Simulation Model

Consider a model where the response vector \((\mathbf{y})\) with \(m\) elements and predictor vector \((\mathbf{x})\) with \(p\) elements follow a multivariate normal distribution as follows,

\[\begin{equation} \begin{bmatrix} \mathbf{y} \\ \mathbf{x} \end{bmatrix} \sim \mathcal{N} \left( \begin{bmatrix} \boldsymbol{\mu}_y \\ \boldsymbol{\mu}_x \end{bmatrix}, \begin{bmatrix} \boldsymbol{\Sigma}_{yy} & \boldsymbol{\Sigma}_{yx} \\ \boldsymbol{\Sigma}_{xy} & \boldsymbol{\Sigma}_{xx} \end{bmatrix} \right) \tag{1} \end{equation}\]

where, \(\boldsymbol{\Sigma}_{xx}\) and \(\boldsymbol{\Sigma}_{yy}\) are the variance-covariance matrices of \(\mathbf{x}\) and \(\mathbf{y}\), respectively, \(\boldsymbol{\Sigma}_{xy}\) is the covariance between \(\mathbf{x}\) and \(\mathbf{y}\) and \(\boldsymbol{\mu}_x\) and \(\boldsymbol{\mu}_y\) are mean vectors of \(\mathbf{x}\) and \(\mathbf{y}\), respectively.
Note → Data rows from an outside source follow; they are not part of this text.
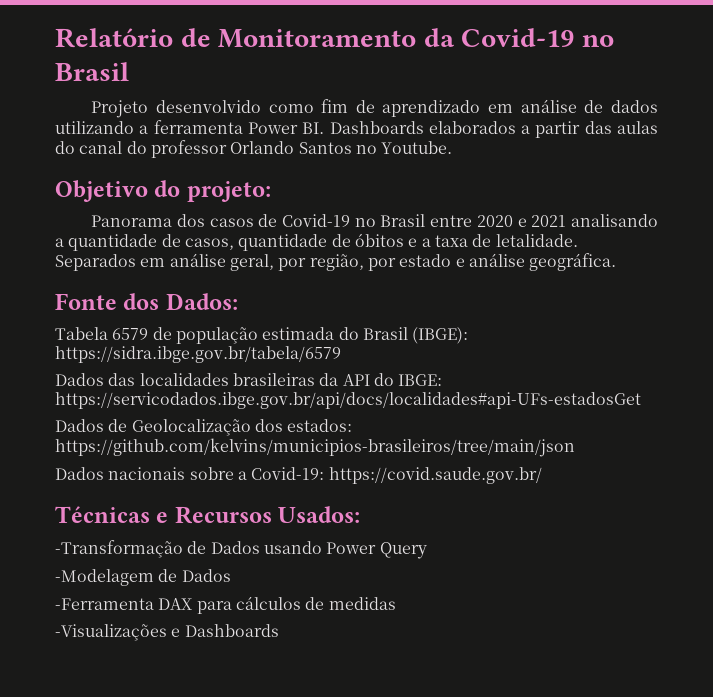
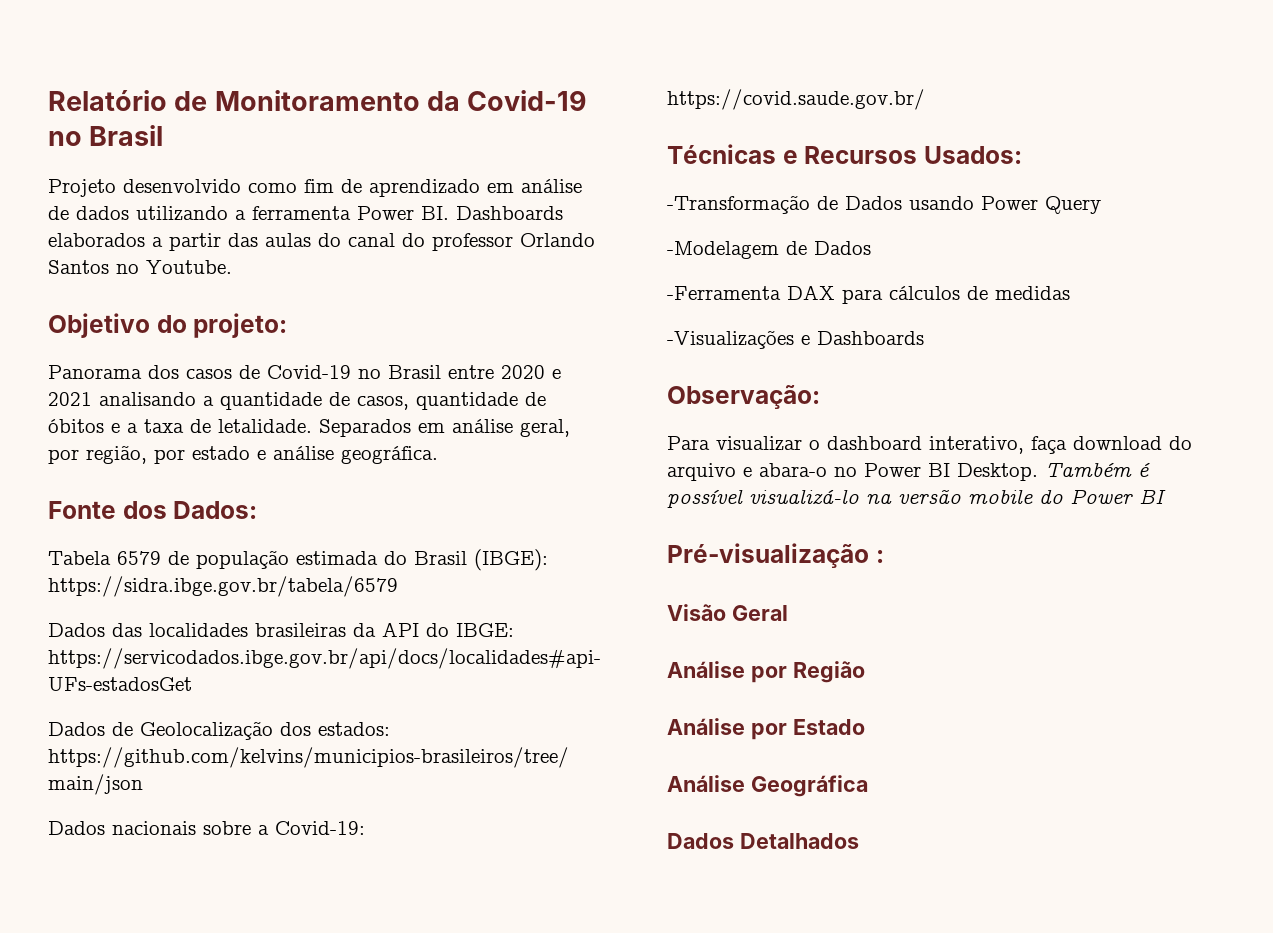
+ Observação:
+ Para visualizar o dashboard interativo, faça download do arquivo e abara-o no Power BI Desktop. Também é possível visualizá-lo na versão mobile do Power BI
+ Pré-visualização :
+ Visão Geral
+ Análise por Região
+ Análise por Estado
+ Análise Geográfica
+ Dados Detalhados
A linear model based on (1) is,

\[\begin{equation} \mathbf{y} = \boldsymbol{\mu}_y + \boldsymbol{\beta}^t(\mathbf{x} - \boldsymbol{\mu_x}) + \boldsymbol{\epsilon} \tag{2} \end{equation}\] where, \(\underset{m\times p}{\boldsymbol{\beta}^t}\) is a matrix of regression coefficients and \(\boldsymbol{\epsilon}\) is an error term such that \(\boldsymbol{\epsilon} \sim \mathcal{N}(0, \boldsymbol{\Sigma}_{y|x})\). Here, \(\boldsymbol{\beta}^t = \mathbf{\Sigma}_{yx}\mathbf{\Sigma}_{xx}^{-1}\) and \(\boldsymbol{\Sigma}_{y|x} = \boldsymbol{\Sigma}_{yy} - \boldsymbol{\Sigma}_{yx}\boldsymbol{\Sigma}_{xx}^{-1}\boldsymbol{\Sigma}_{xy}\)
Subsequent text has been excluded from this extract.